▽

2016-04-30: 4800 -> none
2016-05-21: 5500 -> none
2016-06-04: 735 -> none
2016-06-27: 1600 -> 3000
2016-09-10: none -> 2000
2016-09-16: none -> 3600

△
▽

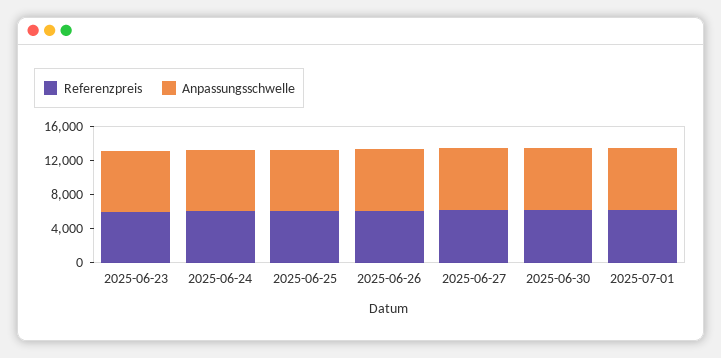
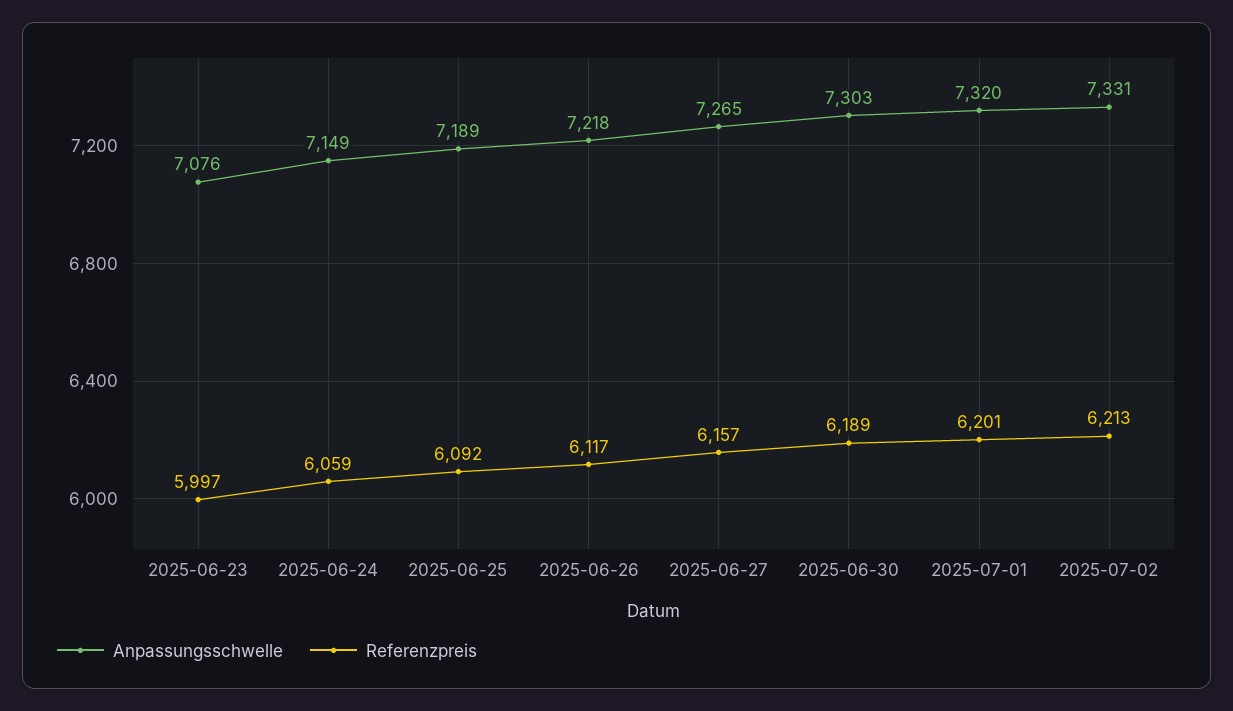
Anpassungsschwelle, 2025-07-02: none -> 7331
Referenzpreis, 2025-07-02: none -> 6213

△

Requirement
Whenever a line holds "none", it counts; state the total for the records and add nothing.

Solution to this task
7